> Data extract
════════════════════

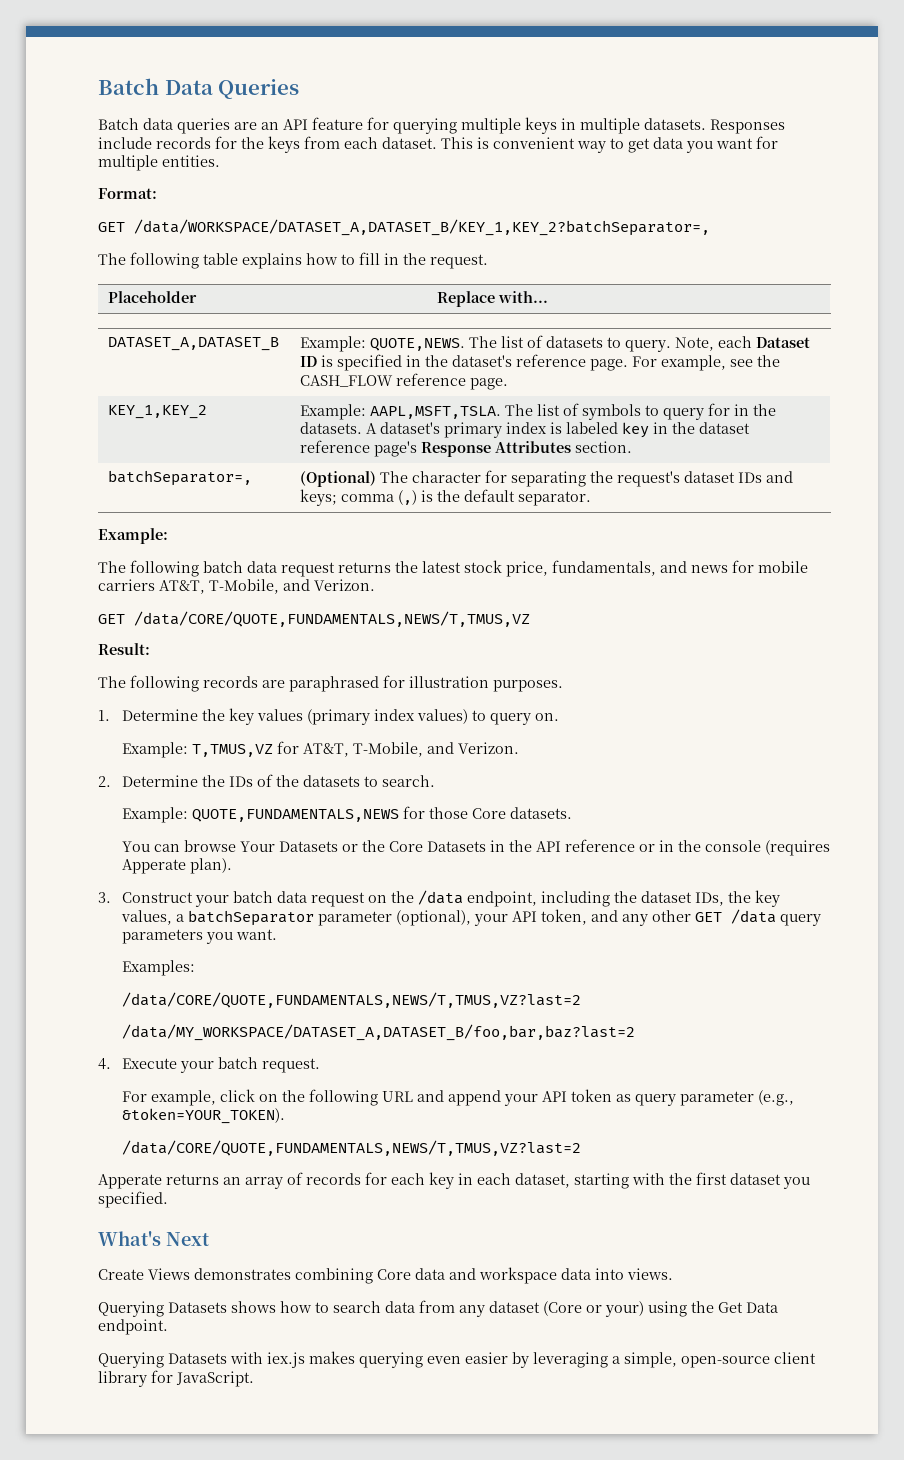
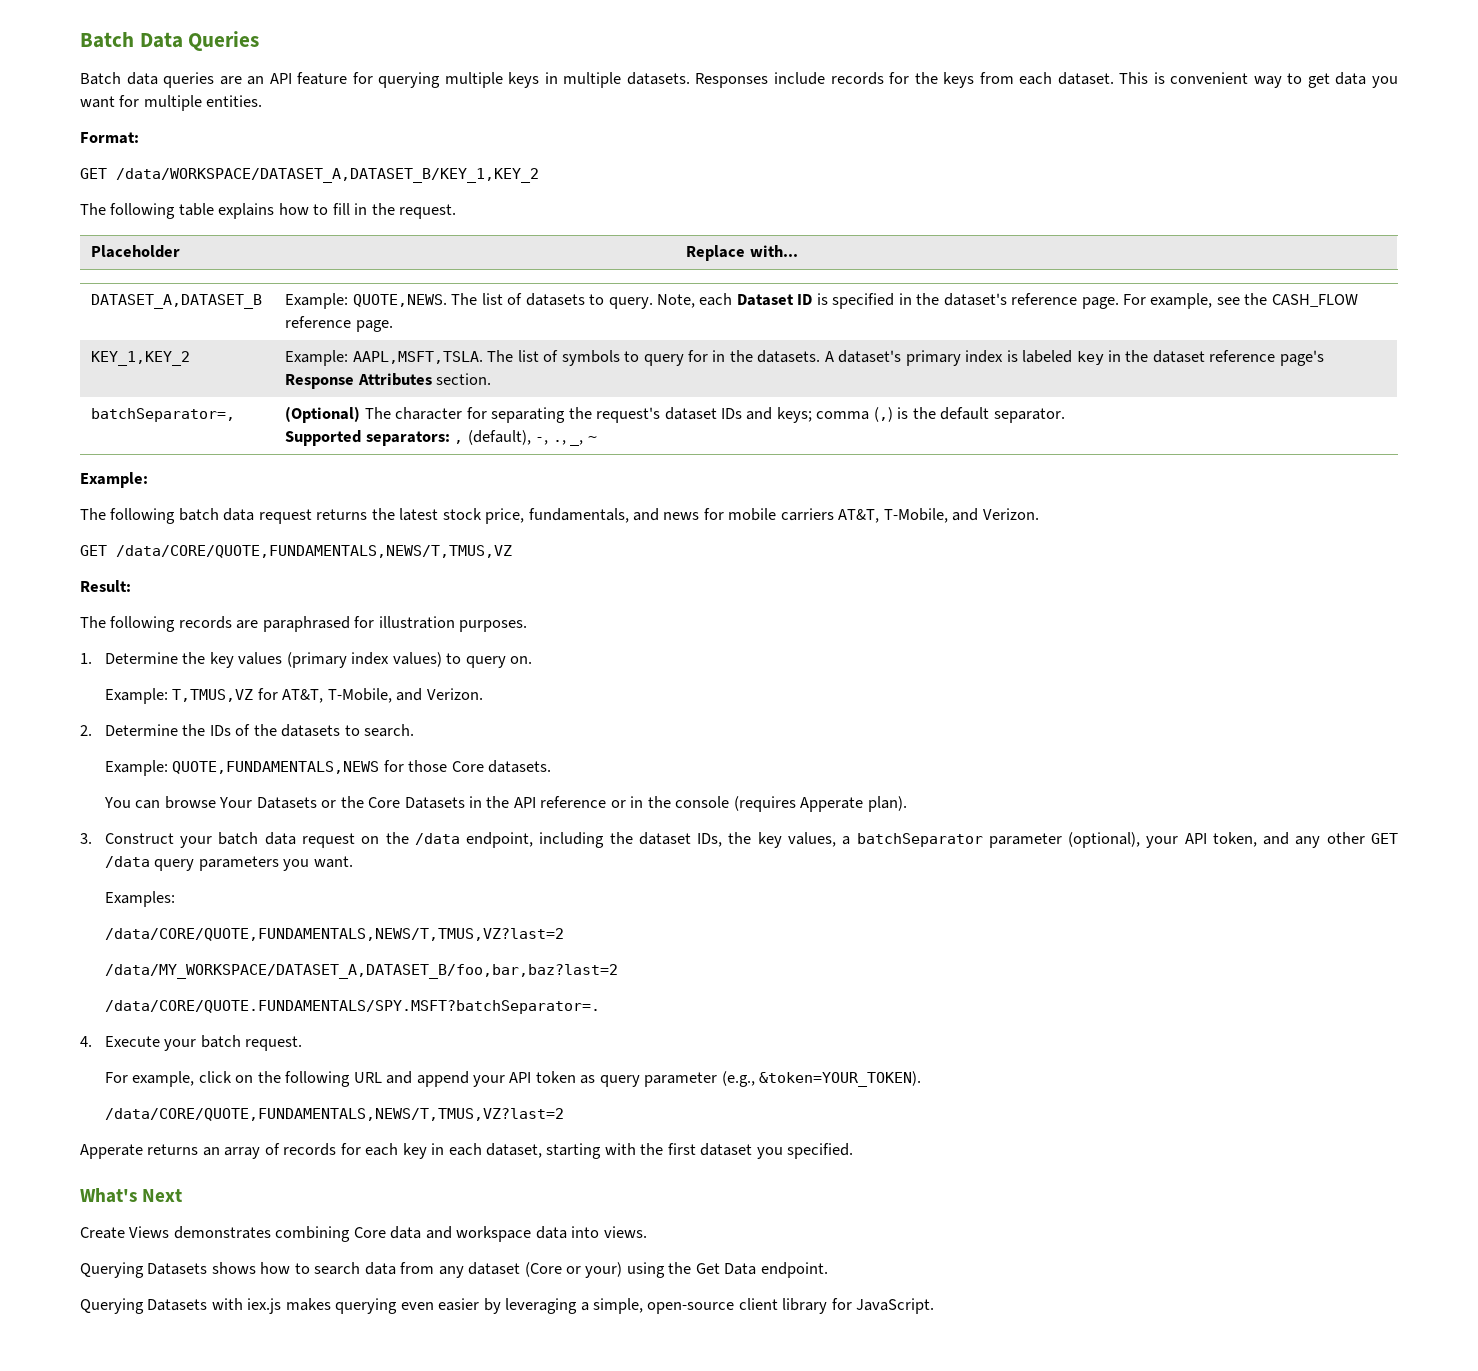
- GET /data/WORKSPACE/DATASET_A,DATASET_B/KEY_1,KEY_2?batchSeparator=,
+ GET /data/WORKSPACE/DATASET_A,DATASET_B/KEY_1,KEY_2
  batchSeparator=, | (Optional) The character for separating the request's dataset IDs and keys; comma (,) is the default separator.
+ Supported separators: , (default), -, ., _, ~
+ /data/CORE/QUOTE.FUNDAMENTALS/SPY.MSFT?batchSeparator=.

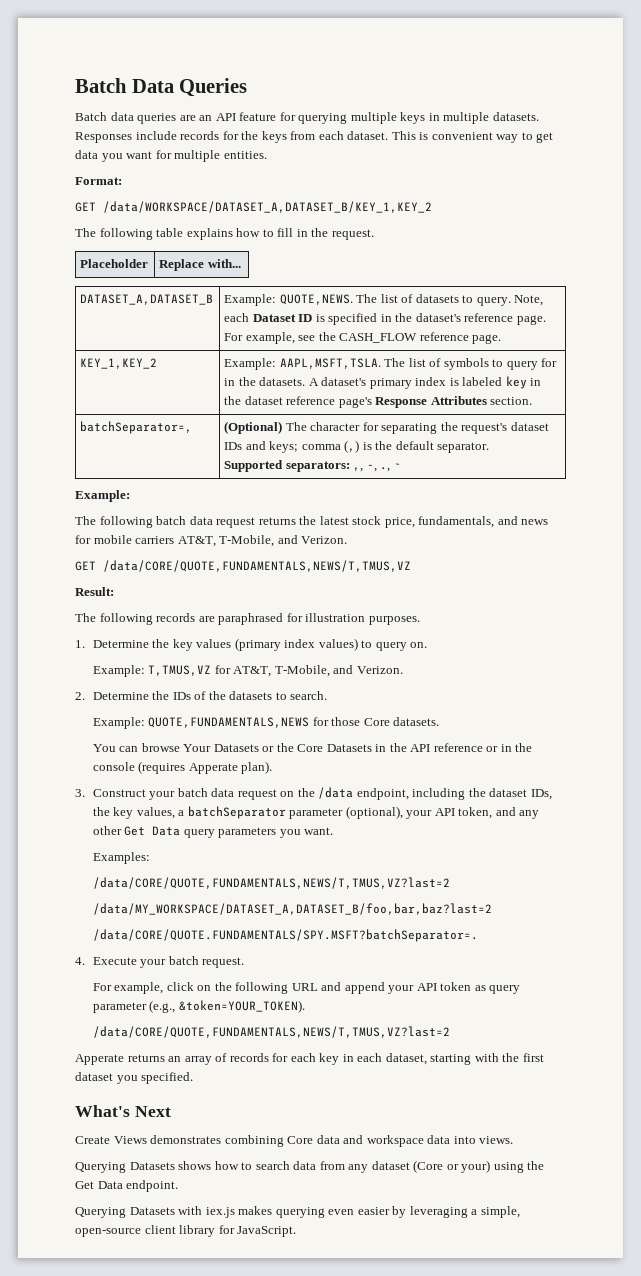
  batchSeparator=, | (Optional) The character for separating the request's dataset IDs and keys; comma (,) is the default separator.
- Supported separators: , (default), -, ., _, ~
+ Supported separators: ,, -, ., ~
- 3. Construct your batch data request on the /data endpoint, including the dataset IDs, the key values, a batchSeparator parameter (optional), your API token, and any other GET /data query parameters you want.
+ 3. Construct your batch data request on the /data endpoint, including the dataset IDs, the key values, a batchSeparator parameter (optional), your API token, and any other Get Data query parameters you want.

════════════════════

> Instructions for the task
Find the word "your" in the records. Copy every line it appears in.

> Exercise solution
- 3. Construct your batch data request on the /data endpoint, including the dataset IDs, the key values, a batchSeparator parameter (optional), your API token, and any other GET /data query parameters you want.
+ 3. Construct your batch data request on the /data endpoint, including the dataset IDs, the key values, a batchSeparator parameter (optional), your API token, and any other Get Data query parameters you want.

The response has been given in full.